Perfect Privacy and Strong Stationary Times for Markovian Sources
Fangwei Ye, Zonghong Liu, Parimal Parag, Salim El Rouayheb
TL;DR
This work addresses sharing data generated by a Markov chain while perfectly protecting the initial state $X_0$. It introduces two erasure-based mechanisms that implement data-dependent window redactions: an SST-based mechanism for transitively invariant chains and a sequential SMR mechanism for general chains, both yielding perfect privacy with a distortion that does not grow with the data length $N$. The SST-based scheme provides a closed-form distortion and relies on an optimal strong stationary time, while the SMR mechanism offers a window interpretation and a spectral bound showing a constant-average number of redacted samples dependent only on the transition matrix. Collectively, the results establish information-theoretic selective privacy guarantees for correlated data sharing and connect privacy to classical SST theory, with practical implications for privacy-preserving data sharing in regulated environments.
Abstract
We consider the problem of sharing correlated data under a perfect information-theoretic privacy constraint. We focus on redaction (erasure) mechanisms, in which data are either withheld or released unchanged, and measure utility by the average cardinality of the released set, equivalently, the expected Hamming distortion. Assuming the data are generated by a finite time-homogeneous Markov chain, we study the protection of the initial state while maximizing the amount of shared data.
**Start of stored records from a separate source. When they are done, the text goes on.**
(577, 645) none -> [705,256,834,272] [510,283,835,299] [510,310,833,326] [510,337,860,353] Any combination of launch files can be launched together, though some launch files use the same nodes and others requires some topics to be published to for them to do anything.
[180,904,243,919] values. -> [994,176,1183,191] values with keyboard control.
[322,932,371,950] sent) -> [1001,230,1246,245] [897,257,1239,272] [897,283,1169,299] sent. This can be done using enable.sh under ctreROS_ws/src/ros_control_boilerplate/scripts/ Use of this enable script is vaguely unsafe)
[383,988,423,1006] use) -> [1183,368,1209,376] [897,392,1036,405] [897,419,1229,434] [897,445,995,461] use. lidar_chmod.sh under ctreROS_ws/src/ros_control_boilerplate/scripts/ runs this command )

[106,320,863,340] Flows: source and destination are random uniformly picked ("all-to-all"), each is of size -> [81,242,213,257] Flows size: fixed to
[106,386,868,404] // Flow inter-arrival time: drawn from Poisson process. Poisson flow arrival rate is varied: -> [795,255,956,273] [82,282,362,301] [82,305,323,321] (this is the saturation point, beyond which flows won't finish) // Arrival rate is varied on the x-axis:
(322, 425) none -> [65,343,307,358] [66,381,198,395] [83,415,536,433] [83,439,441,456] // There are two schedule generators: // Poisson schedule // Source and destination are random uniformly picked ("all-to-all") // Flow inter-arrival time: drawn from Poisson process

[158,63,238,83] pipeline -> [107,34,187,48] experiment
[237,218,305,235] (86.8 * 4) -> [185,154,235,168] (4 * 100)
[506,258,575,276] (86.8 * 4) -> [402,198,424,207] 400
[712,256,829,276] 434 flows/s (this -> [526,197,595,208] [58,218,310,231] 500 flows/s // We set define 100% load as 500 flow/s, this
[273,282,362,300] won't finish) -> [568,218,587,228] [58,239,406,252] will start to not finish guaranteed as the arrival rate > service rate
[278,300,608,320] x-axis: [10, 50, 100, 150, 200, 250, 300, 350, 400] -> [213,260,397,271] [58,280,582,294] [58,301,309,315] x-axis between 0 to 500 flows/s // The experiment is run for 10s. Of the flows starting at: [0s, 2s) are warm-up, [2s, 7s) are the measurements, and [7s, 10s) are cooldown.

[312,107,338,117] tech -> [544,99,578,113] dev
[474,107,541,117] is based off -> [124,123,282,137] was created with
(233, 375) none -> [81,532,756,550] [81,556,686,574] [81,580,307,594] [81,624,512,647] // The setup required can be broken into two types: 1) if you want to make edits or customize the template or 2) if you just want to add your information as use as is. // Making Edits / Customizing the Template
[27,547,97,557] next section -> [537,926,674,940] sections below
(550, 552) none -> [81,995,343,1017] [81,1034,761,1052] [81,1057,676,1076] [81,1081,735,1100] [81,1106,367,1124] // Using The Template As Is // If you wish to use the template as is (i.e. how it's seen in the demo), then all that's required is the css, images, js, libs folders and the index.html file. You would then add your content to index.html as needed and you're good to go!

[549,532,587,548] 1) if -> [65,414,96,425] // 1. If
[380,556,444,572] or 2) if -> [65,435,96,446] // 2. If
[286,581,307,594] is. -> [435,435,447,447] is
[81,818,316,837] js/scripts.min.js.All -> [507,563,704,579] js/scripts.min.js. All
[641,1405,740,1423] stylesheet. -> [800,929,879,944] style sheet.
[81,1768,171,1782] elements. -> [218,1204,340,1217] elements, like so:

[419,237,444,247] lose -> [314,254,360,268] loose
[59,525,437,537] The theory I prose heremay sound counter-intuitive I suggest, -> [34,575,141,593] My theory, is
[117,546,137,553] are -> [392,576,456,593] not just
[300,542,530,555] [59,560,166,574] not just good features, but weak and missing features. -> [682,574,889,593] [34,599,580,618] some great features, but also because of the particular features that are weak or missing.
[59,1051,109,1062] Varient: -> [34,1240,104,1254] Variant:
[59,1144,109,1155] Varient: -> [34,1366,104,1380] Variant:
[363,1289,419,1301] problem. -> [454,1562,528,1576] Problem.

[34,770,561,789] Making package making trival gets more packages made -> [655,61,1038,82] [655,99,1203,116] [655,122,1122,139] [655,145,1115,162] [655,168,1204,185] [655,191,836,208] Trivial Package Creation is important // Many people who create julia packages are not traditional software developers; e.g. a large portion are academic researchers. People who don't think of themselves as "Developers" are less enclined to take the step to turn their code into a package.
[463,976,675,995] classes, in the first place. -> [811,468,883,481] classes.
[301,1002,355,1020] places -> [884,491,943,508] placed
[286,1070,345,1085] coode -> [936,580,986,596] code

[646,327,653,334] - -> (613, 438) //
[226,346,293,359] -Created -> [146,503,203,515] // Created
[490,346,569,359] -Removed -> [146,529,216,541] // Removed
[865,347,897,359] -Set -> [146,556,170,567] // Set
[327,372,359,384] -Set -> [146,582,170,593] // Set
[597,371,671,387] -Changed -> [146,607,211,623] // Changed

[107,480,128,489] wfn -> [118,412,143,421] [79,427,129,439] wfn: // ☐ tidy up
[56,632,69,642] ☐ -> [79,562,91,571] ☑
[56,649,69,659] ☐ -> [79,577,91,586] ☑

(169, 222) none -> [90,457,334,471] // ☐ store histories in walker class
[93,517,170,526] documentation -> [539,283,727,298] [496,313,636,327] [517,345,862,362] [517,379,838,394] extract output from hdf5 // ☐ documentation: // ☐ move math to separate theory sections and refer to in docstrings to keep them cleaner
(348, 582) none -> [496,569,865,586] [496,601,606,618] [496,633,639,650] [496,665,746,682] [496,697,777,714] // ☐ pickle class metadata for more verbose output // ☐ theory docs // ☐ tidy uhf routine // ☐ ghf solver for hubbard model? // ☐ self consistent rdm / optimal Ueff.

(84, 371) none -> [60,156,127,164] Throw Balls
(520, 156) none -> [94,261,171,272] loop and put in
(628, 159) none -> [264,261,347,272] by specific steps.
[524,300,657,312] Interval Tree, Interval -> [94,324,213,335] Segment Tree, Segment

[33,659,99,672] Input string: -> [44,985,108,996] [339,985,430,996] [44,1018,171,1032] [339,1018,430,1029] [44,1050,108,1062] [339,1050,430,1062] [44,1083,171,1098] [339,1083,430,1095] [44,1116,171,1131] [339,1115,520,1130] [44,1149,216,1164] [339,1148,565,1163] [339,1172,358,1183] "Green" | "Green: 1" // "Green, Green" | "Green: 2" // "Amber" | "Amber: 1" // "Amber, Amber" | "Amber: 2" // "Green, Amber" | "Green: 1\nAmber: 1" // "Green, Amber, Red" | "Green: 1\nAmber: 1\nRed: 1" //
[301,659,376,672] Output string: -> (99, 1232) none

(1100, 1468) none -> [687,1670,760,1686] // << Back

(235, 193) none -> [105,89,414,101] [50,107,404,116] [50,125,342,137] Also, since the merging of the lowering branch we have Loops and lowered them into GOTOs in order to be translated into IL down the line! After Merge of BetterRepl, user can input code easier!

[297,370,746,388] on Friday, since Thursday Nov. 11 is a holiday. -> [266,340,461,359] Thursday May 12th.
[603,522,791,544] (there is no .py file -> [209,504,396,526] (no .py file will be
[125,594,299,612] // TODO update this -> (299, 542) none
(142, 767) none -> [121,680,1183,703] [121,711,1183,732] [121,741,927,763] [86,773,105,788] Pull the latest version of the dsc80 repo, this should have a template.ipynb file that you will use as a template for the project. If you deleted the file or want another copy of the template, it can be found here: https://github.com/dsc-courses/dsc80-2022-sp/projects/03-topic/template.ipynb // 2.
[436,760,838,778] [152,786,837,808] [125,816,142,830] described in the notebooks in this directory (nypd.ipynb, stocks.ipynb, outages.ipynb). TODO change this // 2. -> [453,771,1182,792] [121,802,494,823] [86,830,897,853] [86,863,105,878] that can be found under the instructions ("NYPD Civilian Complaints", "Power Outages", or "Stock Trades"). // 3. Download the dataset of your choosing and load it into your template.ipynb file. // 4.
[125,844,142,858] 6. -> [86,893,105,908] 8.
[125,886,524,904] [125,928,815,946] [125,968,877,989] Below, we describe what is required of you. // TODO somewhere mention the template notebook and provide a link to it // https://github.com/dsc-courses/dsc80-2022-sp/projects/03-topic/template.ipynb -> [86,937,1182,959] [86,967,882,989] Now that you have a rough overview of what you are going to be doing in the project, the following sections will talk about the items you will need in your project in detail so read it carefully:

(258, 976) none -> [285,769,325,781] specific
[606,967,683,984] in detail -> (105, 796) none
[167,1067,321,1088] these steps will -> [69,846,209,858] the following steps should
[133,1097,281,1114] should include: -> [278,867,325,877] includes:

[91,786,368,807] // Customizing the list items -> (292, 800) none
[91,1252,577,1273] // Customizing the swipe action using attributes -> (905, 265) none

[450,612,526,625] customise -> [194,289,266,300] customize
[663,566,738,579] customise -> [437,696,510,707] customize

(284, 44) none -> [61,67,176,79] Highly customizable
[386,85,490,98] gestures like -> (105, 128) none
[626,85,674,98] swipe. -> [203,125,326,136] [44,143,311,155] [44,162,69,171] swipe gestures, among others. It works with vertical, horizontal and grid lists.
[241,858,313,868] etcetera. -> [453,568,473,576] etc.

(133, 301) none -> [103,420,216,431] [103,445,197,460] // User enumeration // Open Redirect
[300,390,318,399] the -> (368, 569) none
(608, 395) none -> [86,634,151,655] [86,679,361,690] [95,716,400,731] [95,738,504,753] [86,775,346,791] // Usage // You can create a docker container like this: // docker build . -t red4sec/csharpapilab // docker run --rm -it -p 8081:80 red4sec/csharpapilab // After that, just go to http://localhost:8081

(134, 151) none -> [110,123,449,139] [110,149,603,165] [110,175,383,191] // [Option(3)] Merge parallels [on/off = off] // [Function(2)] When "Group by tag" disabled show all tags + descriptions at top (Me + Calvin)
We establish a connection between perfect privacy and window-based redaction schemes, showing that erasing data up to a strong stationary time preserves privacy under suitable conditions. We further study an optimal sequential redaction mechanism and prove that it admits an equivalent window interpretation. Interestingly, we show that both mechanisms achieve the optimal distortion while redacting only a constant average number of data points, independent of the data length~$N$.